Besoins humanitaires : un système tendu jusqu’au point de rupture
Les conditions humanitaires continuent de se détériorer en Haïti, le manque de financement limitant la portée de l’aide vitale.
- L’insécurité alimentaire touche 5,7 millions de personnes, dont près de deux millions sont en situation d’urgence.
- Les déplacements ont doublé pour atteindre 1,4 million de personnes en un an.
- De nombreux établissements de santé fonctionnent à peine et le choléra reste un « problème majeur de santé publique ».
- Au cours de l’année scolaire 2024-25, 1 600 écoles ont fermé leurs portes en raison de la violence et 1,5 million d’entre elles n’ont pas accès à l’éducation.
« La réponse humanitaire manque cruellement de ressources et l’accès humanitaire est de plus en plus difficile. » António Guterres
De nombreux enfants en Haïti ont du mal à poursuivre leurs études.
Droits humains : les femmes et les filles sont extrêmement exposées
Les femmes et les filles sont parmi les plus touchées par la crise en Haïti.
Les gangs utilisent régulièrement la violence sexuelle, y compris le viol collectif, comme outil d’intimidation et de contrôle. Le nombre d’incidents signalés reste faible en raison de la peur et de la stigmatisation, et l’accès aux services centrés sur les survivants est limité, ce qui aggrave le traumatisme et l’impunité.
« Je reste profondément préoccupé par le recours continu à la violence sexuelle par les gangs, qui terrorise les communautés et porte systématiquement atteinte à la sécurité et à la dignité des femmes et des filles. » António Guterres
Quelle est la voie à suivre ?
L’ONU n’a cessé de souligner que le rétablissement de la sécurité est essentiel, mais que cela ne suffit pas à lui seul.
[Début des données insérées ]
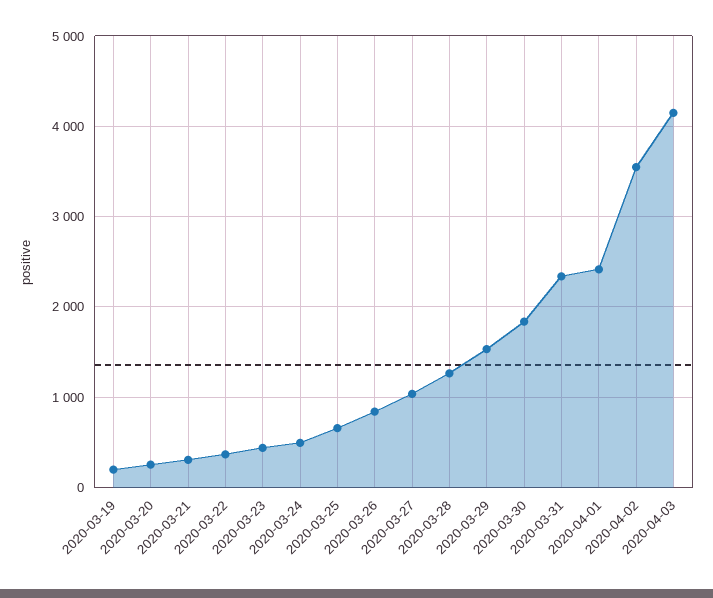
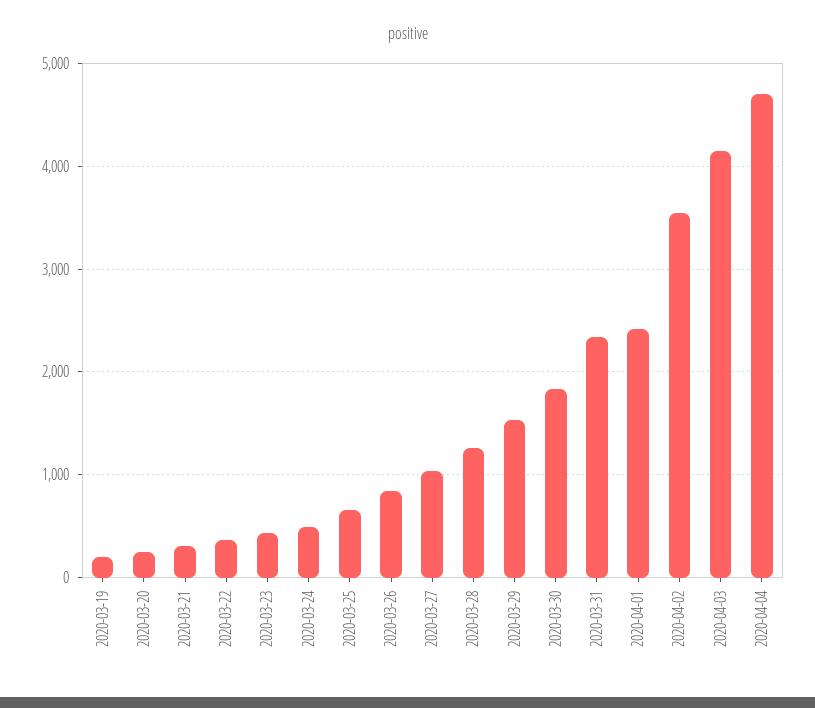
2020-04-04: none -> 4700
Sans progrès en matière de gouvernance, de justice, de responsabilité et de services sociaux, en particulier pour les jeunes, tous les acquis en matière de sécurité seront fragiles.
Un consensus national et un soutien international soutenu sont essentiels pour briser le cycle de la violence et de l’instabilité.
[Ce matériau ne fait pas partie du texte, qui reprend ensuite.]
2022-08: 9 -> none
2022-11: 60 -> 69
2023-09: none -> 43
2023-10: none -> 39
« Les efforts déployés en matière de sécurité ne suffiront pas à eux seuls à résoudre les problèmes plus vastes de gouvernance qui ont déclenché la crise de la violence des gangs. » António Guterres
Quelle est la réaction de l’ONU ?
Les Nations Unies soutiennent Haïti de plusieurs manières.
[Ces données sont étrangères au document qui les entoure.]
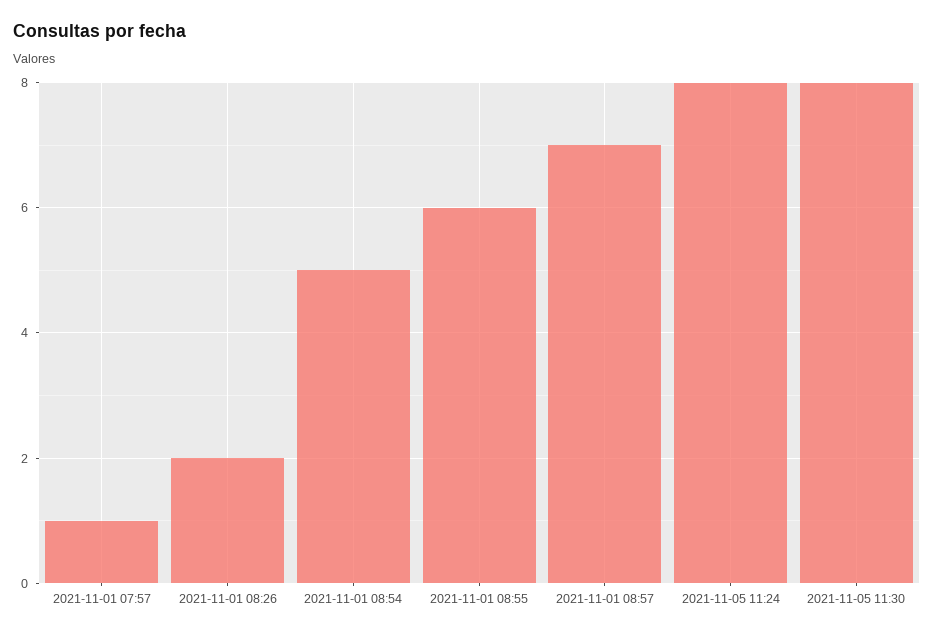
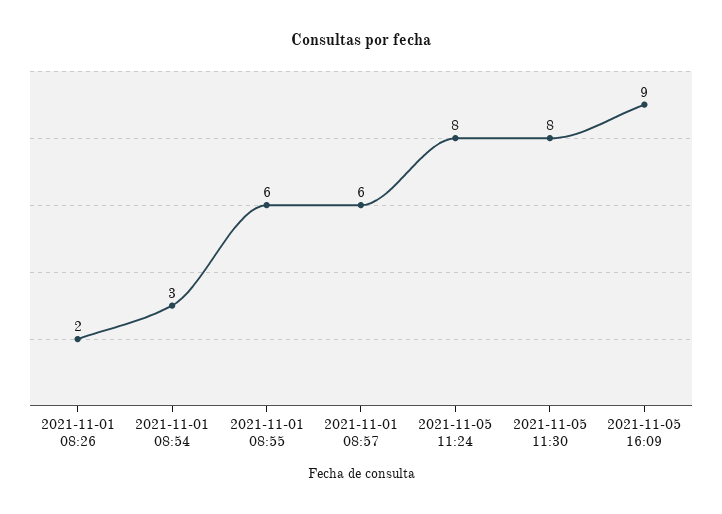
2021-11-01 07:57: 1 -> none
2021-11-01 08:54: 5 -> 3
2021-11-01 08:57: 7 -> 6
2021-11-05 16:09: none -> 9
- La mission politique, BINUH fournit une surveillance des droits de l’homme et une assistance électorale et soutient le développement de la police.
- Les agences humanitaires des Nations Unies fournissent une aide vitale aux communautés les plus vulnérables. Le Plan de réponse humanitaire pour 2026 cherche 880 millions de dollars pour aider 4,2 millions de personnes.
- Les préparatifs sont en cours pour la création récente du Bureau d’appui des Nations Unies en Haïti (UNSOH) pour apporter un soutien logistique et opérationnel à la Gang Suppression Force.